START Information

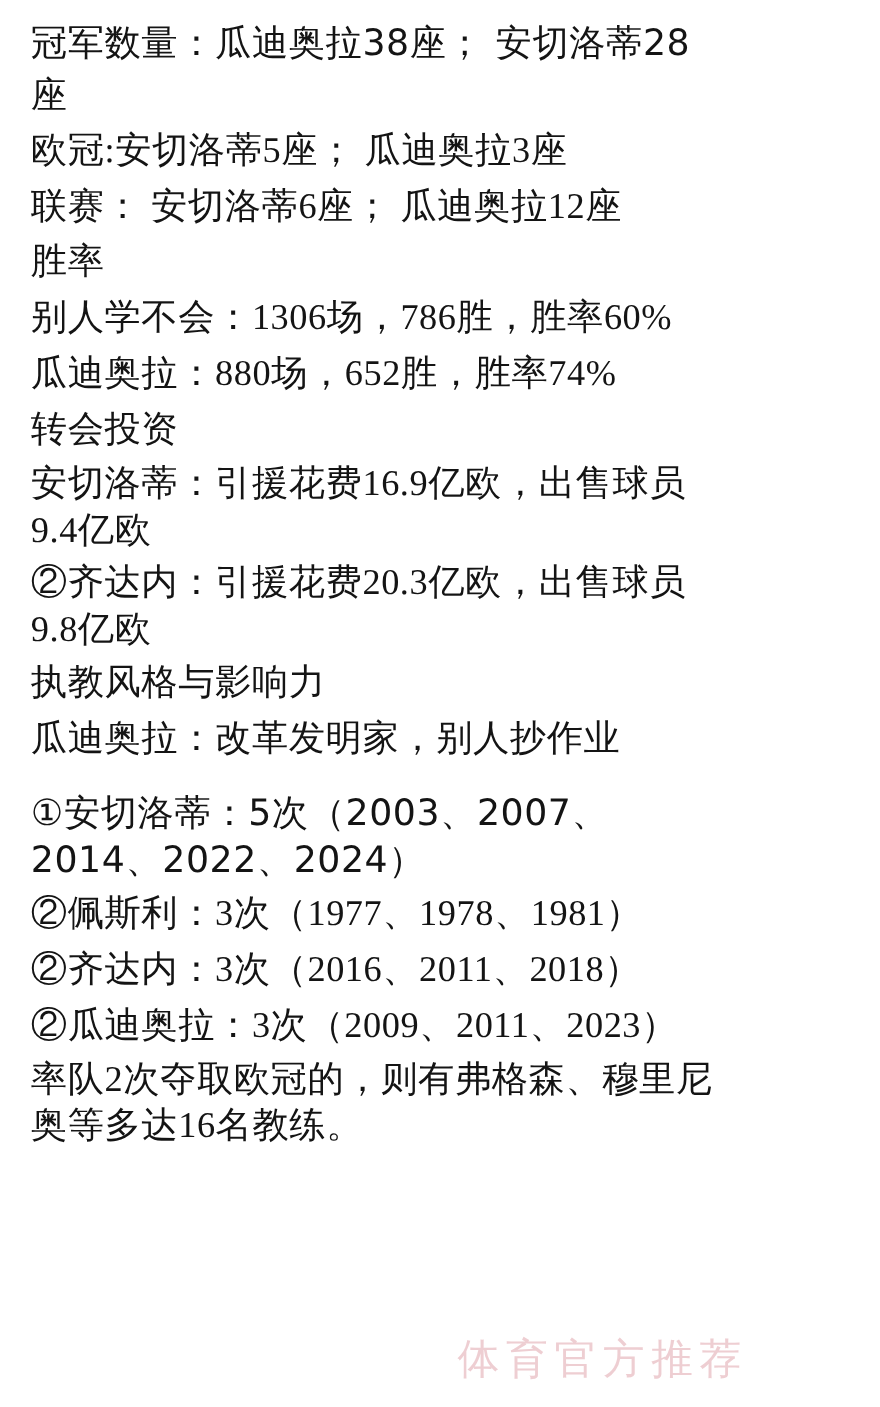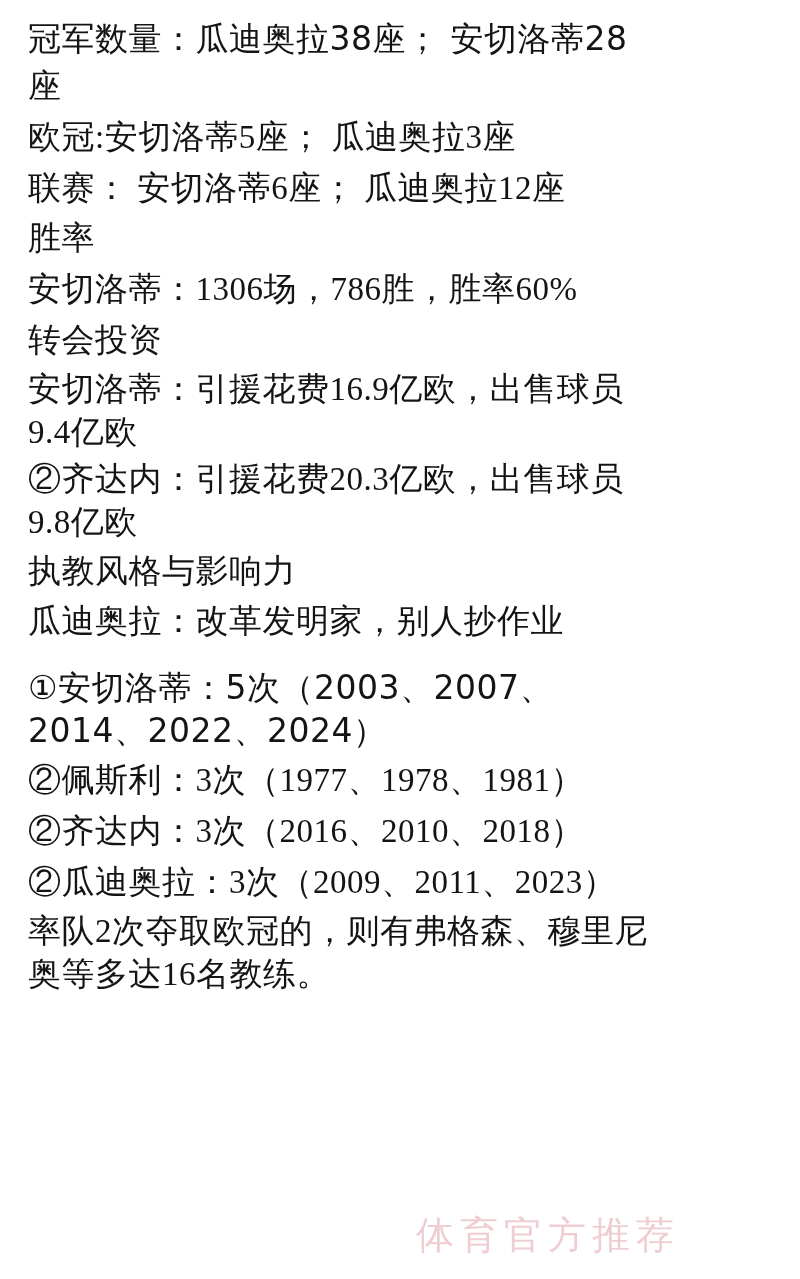--- a/index.html
+++ b/index.html
@@ -52,26 +52,27 @@
 </style>
 </head>
 <body>
 
 <div class="page">
 
   <div class="line">冠军数量：瓜迪奥拉38座； 安切洛蒂28座</div>
   <div class="line gap-sm">欧冠:安切洛蒂5座； 瓜迪奥拉3座</div>
   <div class="line gap-sm">联赛： 安切洛蒂6座； 瓜迪奥拉12座</div>
   <div class="line gap-sm">胜率</div>
-  <div class="line gap-sm">安切洛蒂：1306场，786胜，胜率60%</div>
+  <div class="line gap-sm">别人学不会：1306场，786胜，胜率60%</div>
+  <div class="line gap-sm">瓜迪奥拉：880场，652胜，胜率74%</div>
   <div class="line gap-sm">转会投资</div>
   <div class="line gap-sm tight">安切洛蒂：引援花费16.9亿欧，出售球员9.4亿欧</div>
   <div class="line gap-sm tight">②齐达内：引援花费20.3亿欧，出售球员9.8亿欧</div>
   <div class="line gap-sm">执教风格与影响力</div>
   <div class="line gap-sm">瓜迪奥拉：改革发明家，别人抄作业</div>
   <div class="line gap-lg tight">①安切洛蒂：5次（2003、2007、2014、2022、2024）</div>
   <div class="line gap-sm">②佩斯利：3次（1977、1978、1981）</div>
-  <div class="line gap-sm">②齐达内：3次（2016、2010、2018）</div>
+  <div class="line gap-sm">②齐达内：3次（2016、2011、2018）</div>
   <div class="line gap-sm">②瓜迪奥拉：3次（2009、2011、2023）</div>
   <div class="line gap-sm tight">率队2次夺取欧冠的，则有弗格森、穆里尼奥等多达16名教练。</div>
 
   <div class="watermark">体育官方推荐</div>
 </div>
 
 </body></html>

END Information

* What the task asks
From the entries, copy every line in which the string "tight" can be found.

* Response to the exercise
   <div class="line gap-sm tight">安切洛蒂：引援花费16.9亿欧，出售球员9.4亿欧</div>
   <div class="line gap-sm tight">②齐达内：引援花费20.3亿欧，出售球员9.8亿欧</div>
   <div class="line gap-lg tight">①安切洛蒂：5次（2003、2007、2014、2022、2024）</div>
   <div class="line gap-sm tight">率队2次夺取欧冠的，则有弗格森、穆里尼奥等多达16名教练。</div>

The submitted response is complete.